The Araucanía ( ),  La Araucanía Region ( ) is one of Chile's 16 first-order administrative divisions, and comprises two provinces: Malleco in the north and Cautín in the south. Its capital and largest city is Temuco; other important cities include Angol and Villarrica.

Chile did not incorporate the lands of the Araucanía Region until the 1880s, when it occupied the area to end resistance by the indigenous Mapuche by both military and political means. This opened up the area for Chilean and European immigration and settlement.

In the 1900–1930 period, the population of Araucanía grew considerably, as did the economy despite recessions striking the rest of Chile. Araucanía became one of the principal agricultural districts of Chile, gaining the nickname of "granary of Chile". The administrative Araucanía Region was established in 1974, in what was the core of the larger historic region of Araucanía.

In the 21st century, Araucanía is Chile's poorest region in terms of GDP per capita. About a third of the region's population is ethnic Mapuche, the highest proportion of any Chilean region. The Araucanía Region has been the main location of the confrontations of the ongoing Mapuche conflict, as the Mapuche have pressed their land claims against the central government.

Geography
Virgin forests, featuring coigüe, raulí, and tepa, as well as bay and cypress trees, criss-cross the region in all directions. The majestic araucaria, or monkey puzzle tree, also known locally as pehuén, towers above the other trees. Its fruit—the piñón, a type of pine nut—is still a staple food for the indigenous Pehuenches.
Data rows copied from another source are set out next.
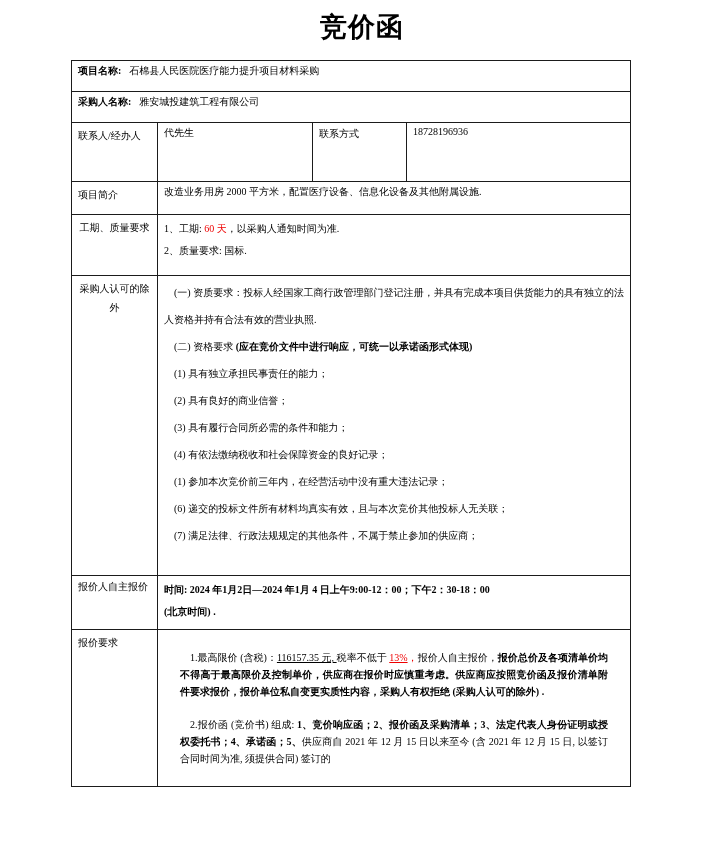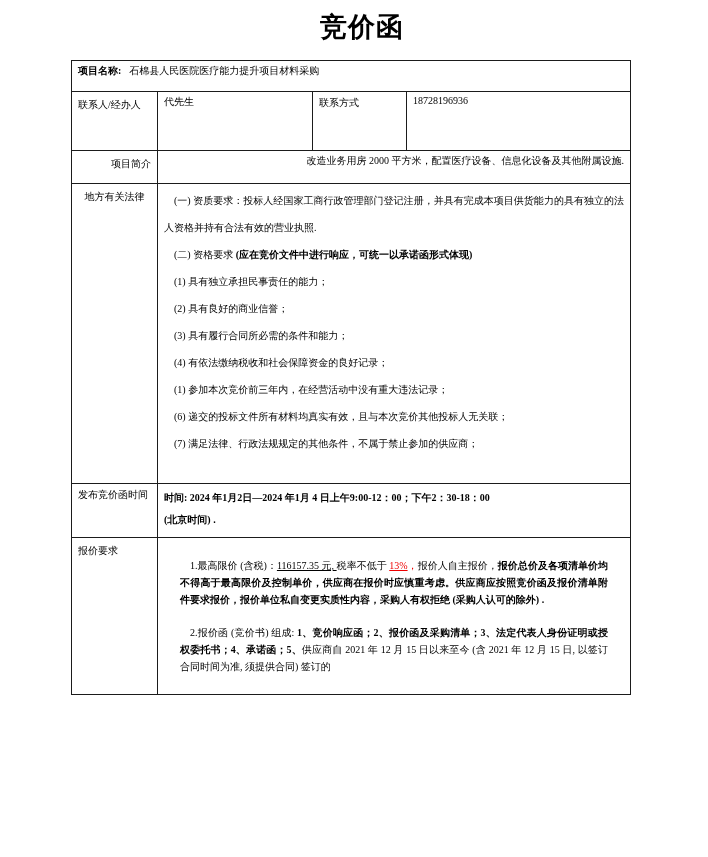"采购人名称: 雅安城投建筑工程有限公司" tr.r2 { html: none -> <tr> <td> <span>采购人名称:</span><span>雅安城投建筑工程有限公司</span> </td> </tr> }
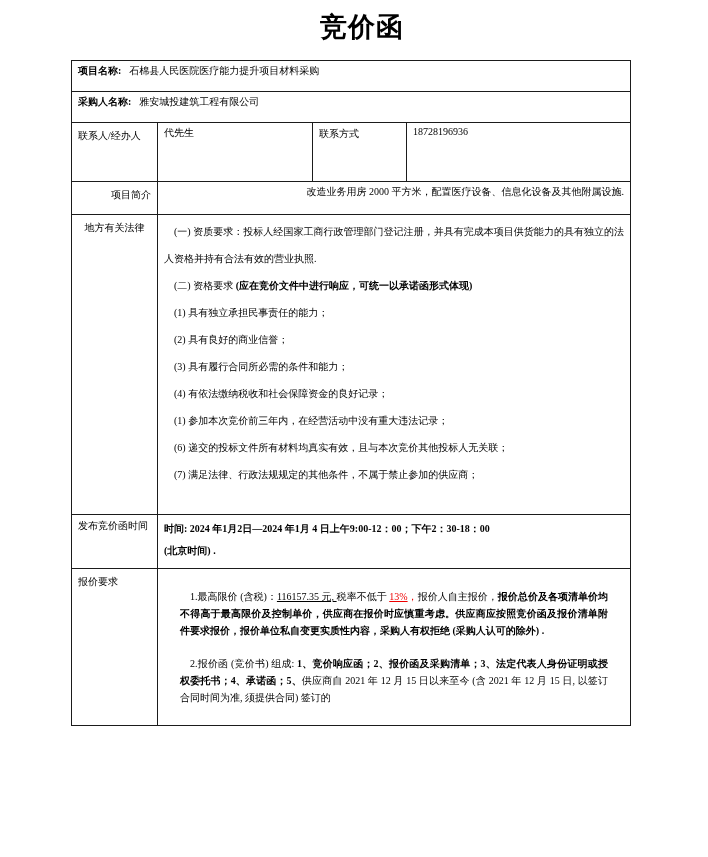"项目简介" tr.r4 td { text-align: right -> none }
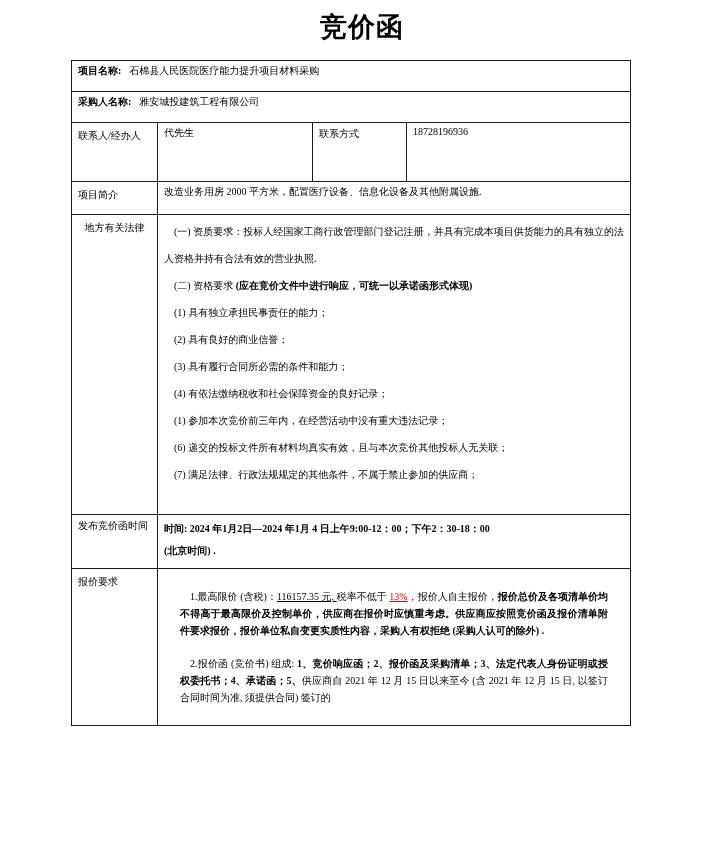"工期、质量要求" tr.r6 { html: none -> <tr> <td>工期、质量要求</td> <td> <div><span>1、工期: </span><span>60 天</span><span>，以采购人通知时间为准.</span></div> <div><span>2、质量要求: 国标.</span></div> </td> </tr> }
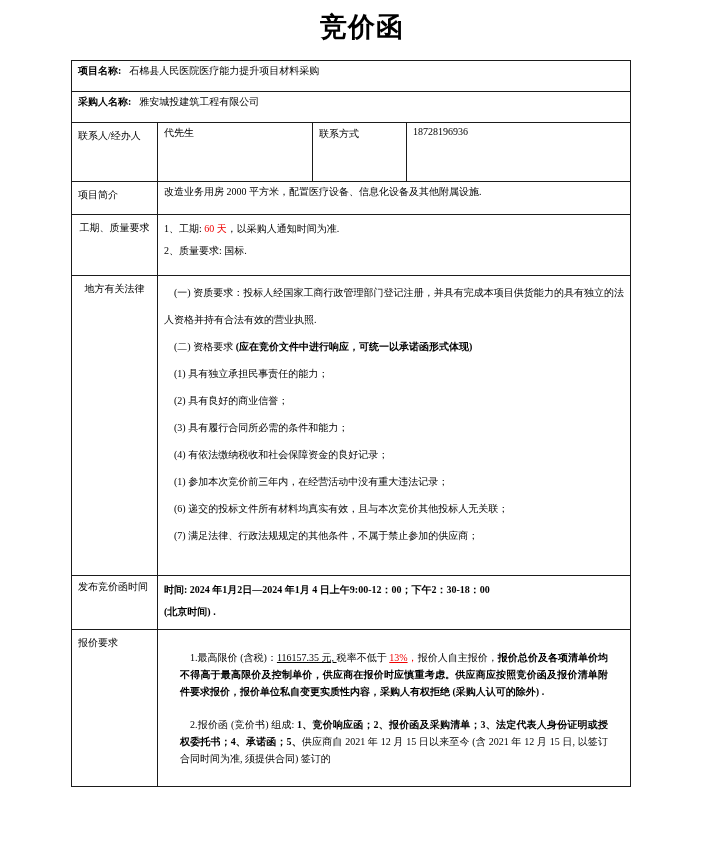"地方有关法律" td.label { text: 地方有关法律 -> 采购人认可的除外 }
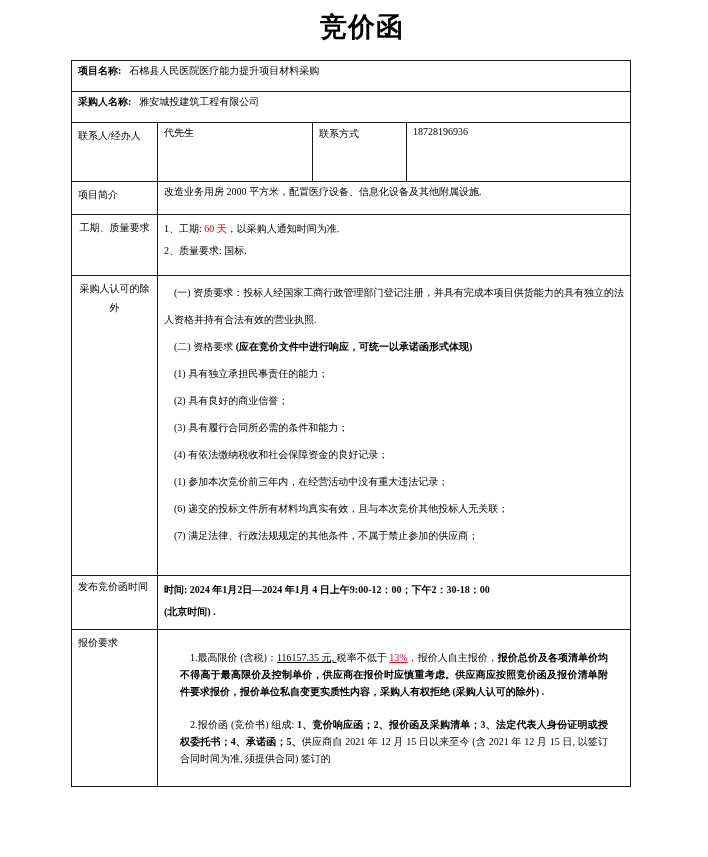"发布竞价函时间" td.label { text: 发布竞价函时间 -> 报价人自主报价 }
A large part of this natural wealth is protected in various national parks (Nahuelbuta, Tolhuaca. Conguillío, Villarrica, and Huerquehue National Parks), or national reserves (Malalcahuello, Las Nalcas, and Alto Biobío).

History

Early Mapuche resistance
The Araucanía is the heartland of the indigenous Mapuche people, who resisted both Inca and Spanish attempts at conquest. After the government accomplished the occupation of Araucanía, it subdued the people, and since 1885, the territory has been part of Chile. After sending many forces against the Mapuche, the Spanish had earlier ended their losses by establishing the southern border of their colony in this area at the northern banks of the Biobío River.

Chilean conquest

Following independence, the Chilean government opted for peaceful relations with the Mapuche. Effective territorial occupation did not begin until 1862. During this time, the government allowed settlers to found new towns and constructed the railroad, telegraph, and roads into the area. After an occupation and sustained military action, Araucanía was fully incorporated into Chile in 1882. Many cities and towns in Araucanía were first developed as army outposts during and after the occupation of Araucanía. The last portions of the region to be reached by the army were Alto Biobío and Toltén River's lowlands.
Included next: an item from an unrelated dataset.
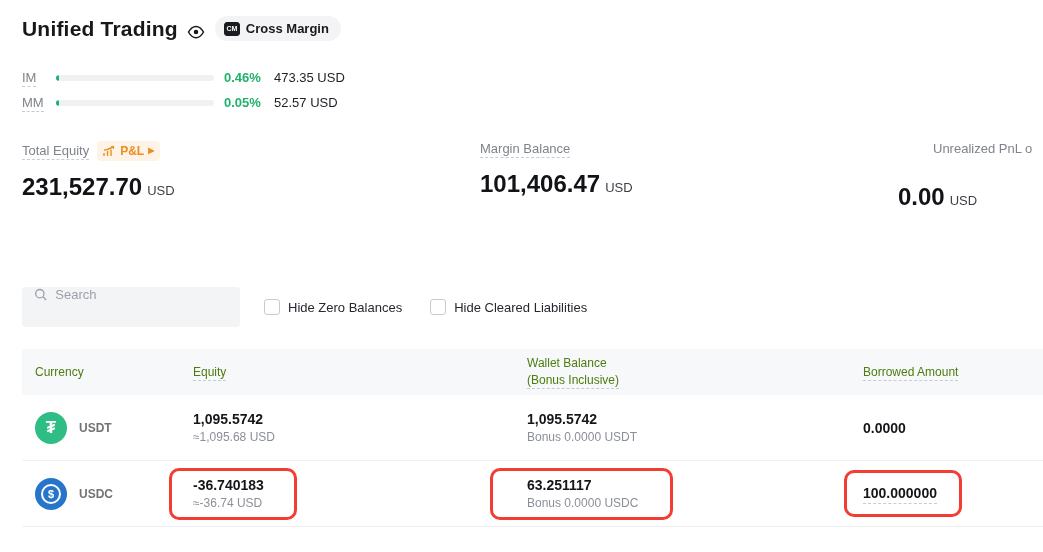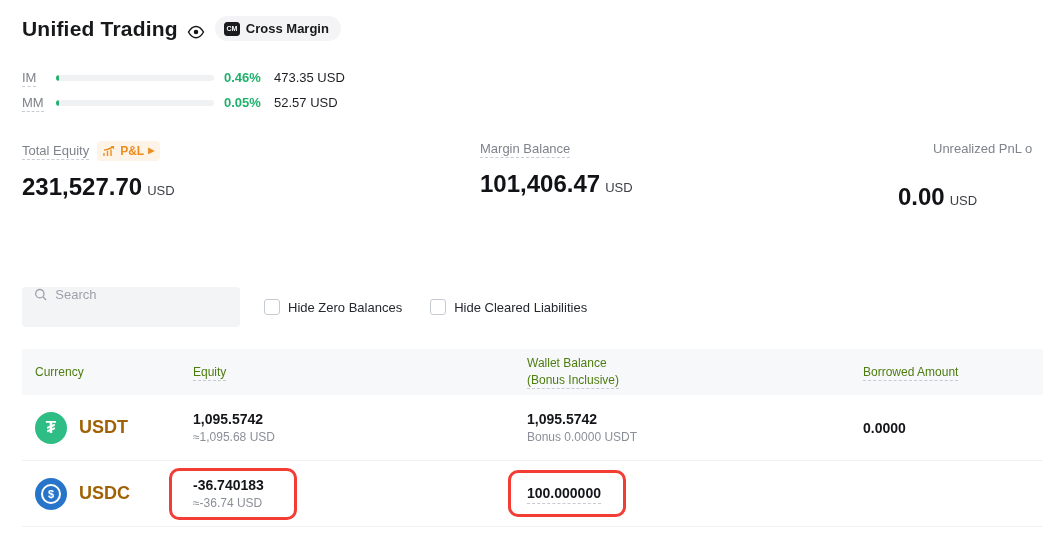"USDT" .coin-name { color: #a16207 -> #737373; font-size: 18px -> 12px }
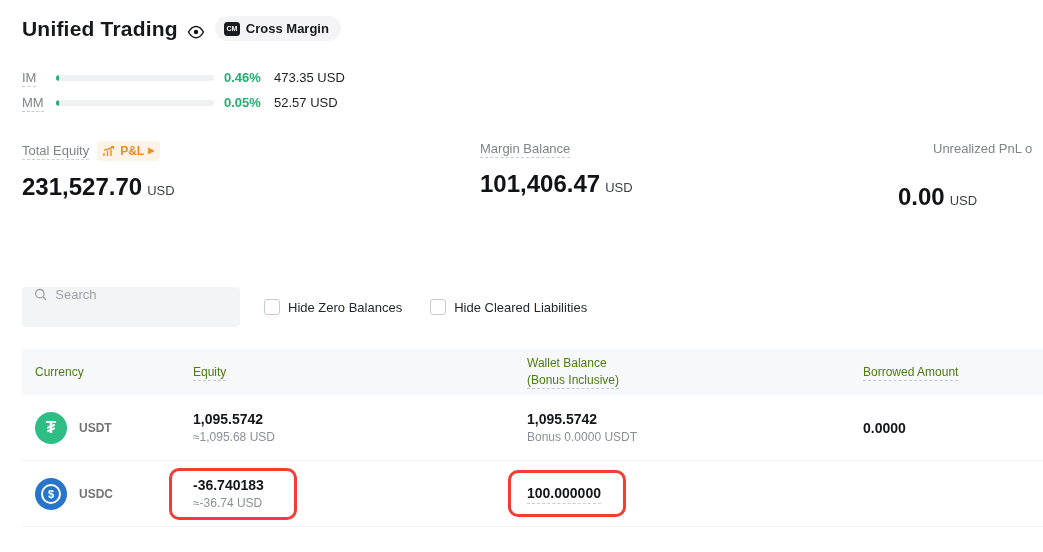"63.251117" div { html: none -> <div> <div> <div>63.251117</div> <div>Bonus 0.0000 USDC</div> </div> </div> }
These are the regions where Mapuche communities have thrived the best since the Chilean conquest. With the construction of the Malleco Viaduct in the 1890s, the region became more accessible. Settlements in southern Chile became more consolidated.

Granary of Chile

Until the mid-20th century, the large agricultural estates (estancias) that were established in Araucanía were cultivated in wheat, led to its being called the "Granary of Chile". With naturally fertile soil and the implementation of modern technology such as tractors, wheat harvests were extraordinarily high, but because the farmers did not perform  crop rotation, and indiscriminate logging and burning of woodlands was permitted, soils were prone to extensive erosion. They lost their fertility and much topsoil was lost to erosion.

Beginning in the 1930s, Villarrica Lake was developed as a tourism area.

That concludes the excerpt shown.